Be Right There said:


> No joke. A $730 guarantee for 46 trips. A $15.87/trip average is nearly double what I usually make with Lyft.
> 
> Anyone else getting unusually good Lyft promos or incentives this upcoming week?


That's pretty sweet compared to my 5 rides for $55.


----------



## 58756 (May 30, 2016)

Disgusted Driver said:


> That's pretty sweet compared to my 5 rides for $55.


5 for $55 is very good too.


----------



## Atavar (Aug 11, 2018)

All I get lately is $9/3 at 6 am when I get zero pings.


----------



## Frontier Guy (Dec 27, 2015)

Ozzyoz said:


> It's Lyft death throws to try and get drivers back 😂. Lyft and Doordash joined didn't they? Because Lyft alone can't survive this Uber dominant market.


Death throws? Just curious, what did Dara have for breakfast this morning?

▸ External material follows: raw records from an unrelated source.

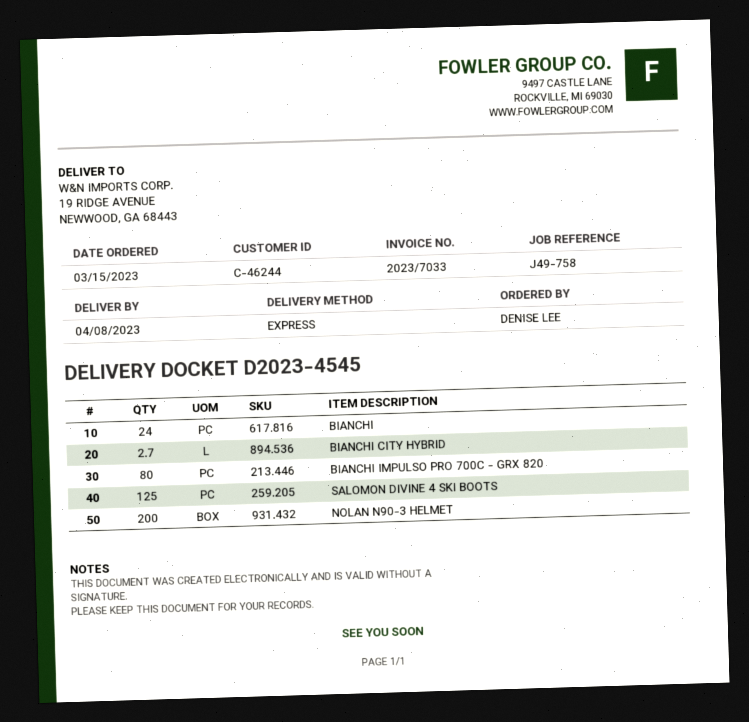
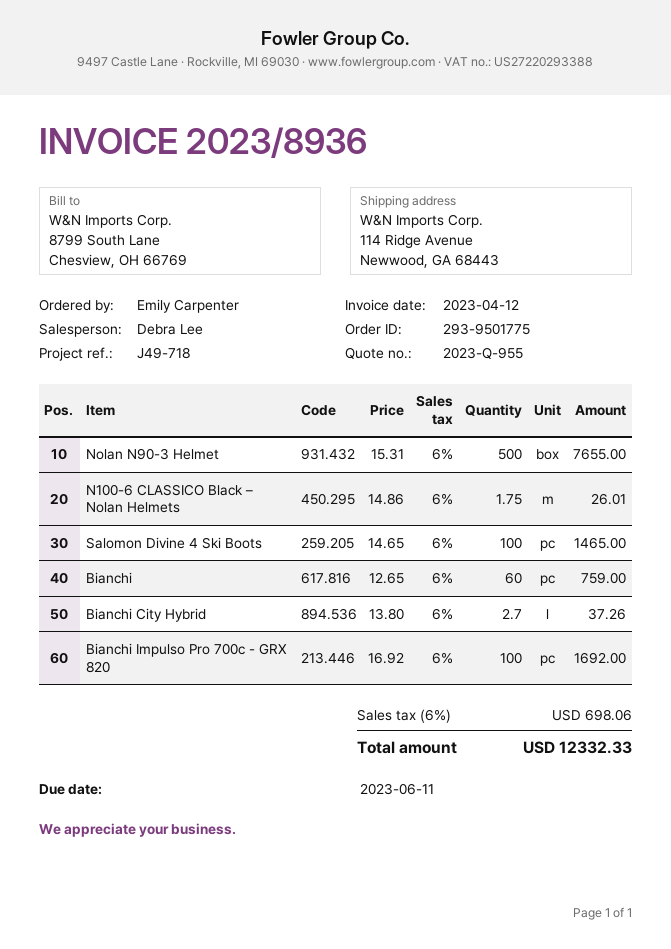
invoice number: 2023/7033 -> 2023/8936
reference: J49-758 -> J49-718
ordered by: DENISE LEE -> Emily Carpenter
ship to: 19 RIDGE AVENUE, NEWWOOD, GA 68443 -> 114 Ridge Avenue, Newwood, GA 68443
BIANCHI: 24 -> 60
BIANCHI IMPULSO PRO 700C - GRX 820: 80 -> 100
SALOMON DIVINE 4 SKI BOOTS: 125 -> 100
NOLAN N90-3 HELMET: 200 -> 500
N100-6 CLASSICO Black – Nolan Helmets: none -> 1.75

Every market is different, I'm actually busier on Lyft than Uber on the rare occasions I sign in.


----------



## Atavar (Aug 11, 2018)

In my market (central Mn) it is about 20 Lyft for every Uber. When I see an Uber request it is a pretty safe bet that it is from a hotel. The locals here know that Lyft is usually a good $4 cheaper than Uber.


----------



## 58756 (May 30, 2016)

Frontier Guy said:


> Death throws? Just curious, what did Dara have for breakfast this morning? Every market is different, I'm actually busier on Lyft than Uber on the rare occasions I sign in.


If you're in Portland chances are your getting busier with Lyft but Lyft is only busy in some California cities and Portland, beyond that it is pretty much dead.


----------



## Uber's Guber (Oct 22, 2017)

Be Right There said:


> No joke. A $730 guarantee for 46 trips. A $15.87/trip average is nearly double what I usually make with Lyft.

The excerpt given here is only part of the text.